### Problem requirements
Your answer should be the lines of the data below that contain "variable".

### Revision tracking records
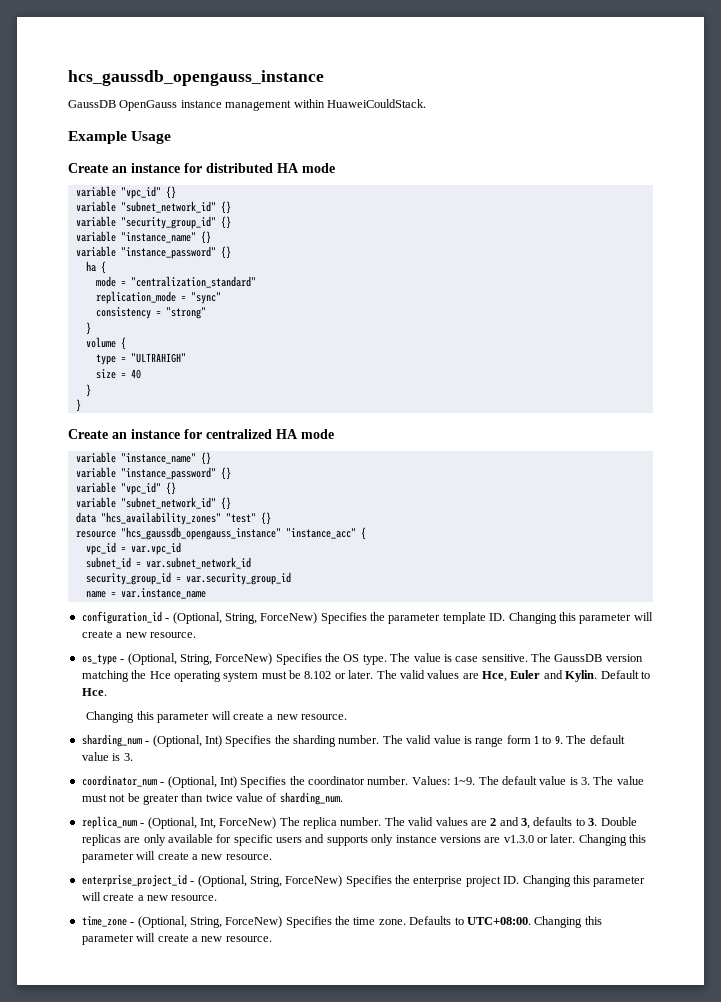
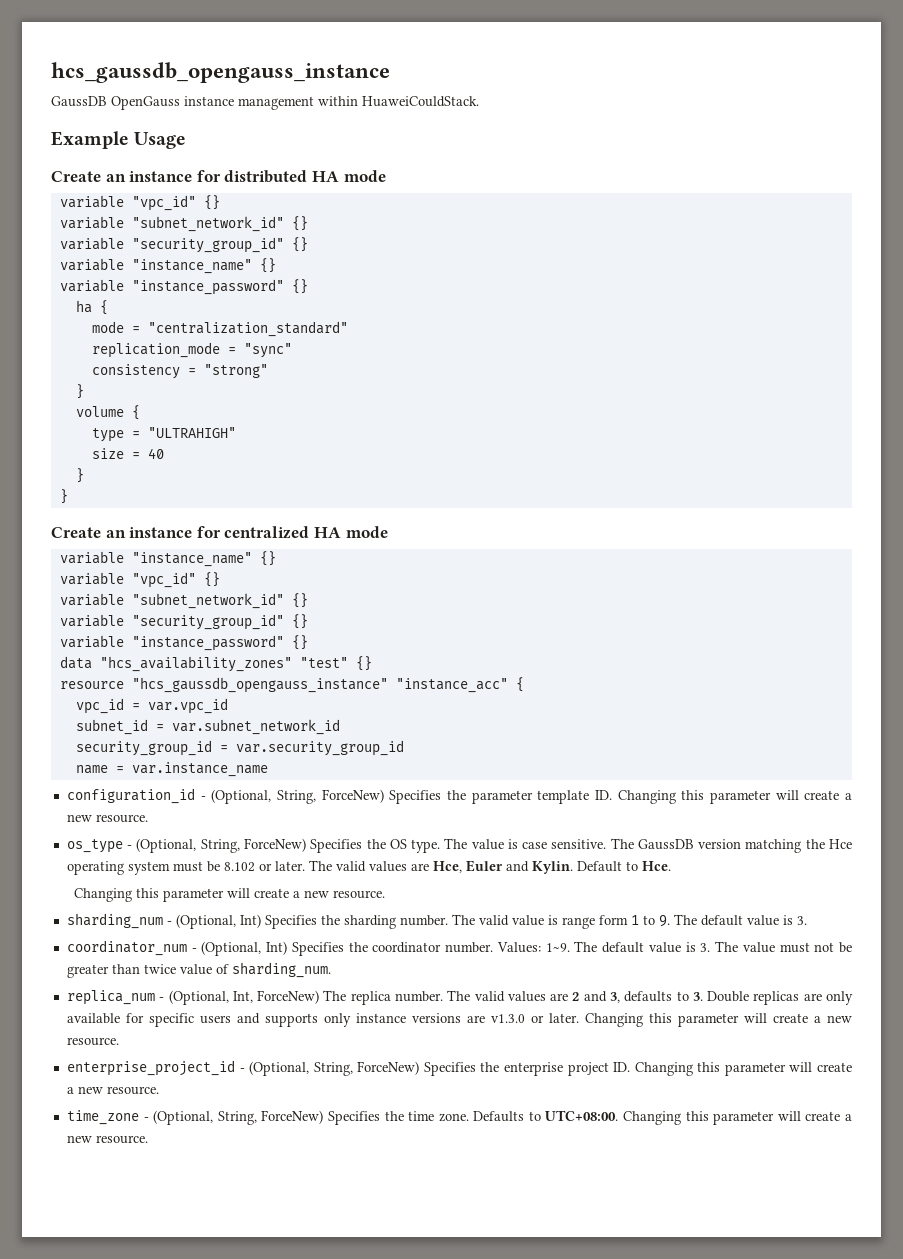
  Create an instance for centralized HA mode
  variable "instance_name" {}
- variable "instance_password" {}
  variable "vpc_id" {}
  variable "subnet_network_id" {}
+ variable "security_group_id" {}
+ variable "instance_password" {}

### Response box
  variable "instance_name" {}
- variable "instance_password" {}
  variable "vpc_id" {}
  variable "subnet_network_id" {}
+ variable "security_group_id" {}
+ variable "instance_password" {}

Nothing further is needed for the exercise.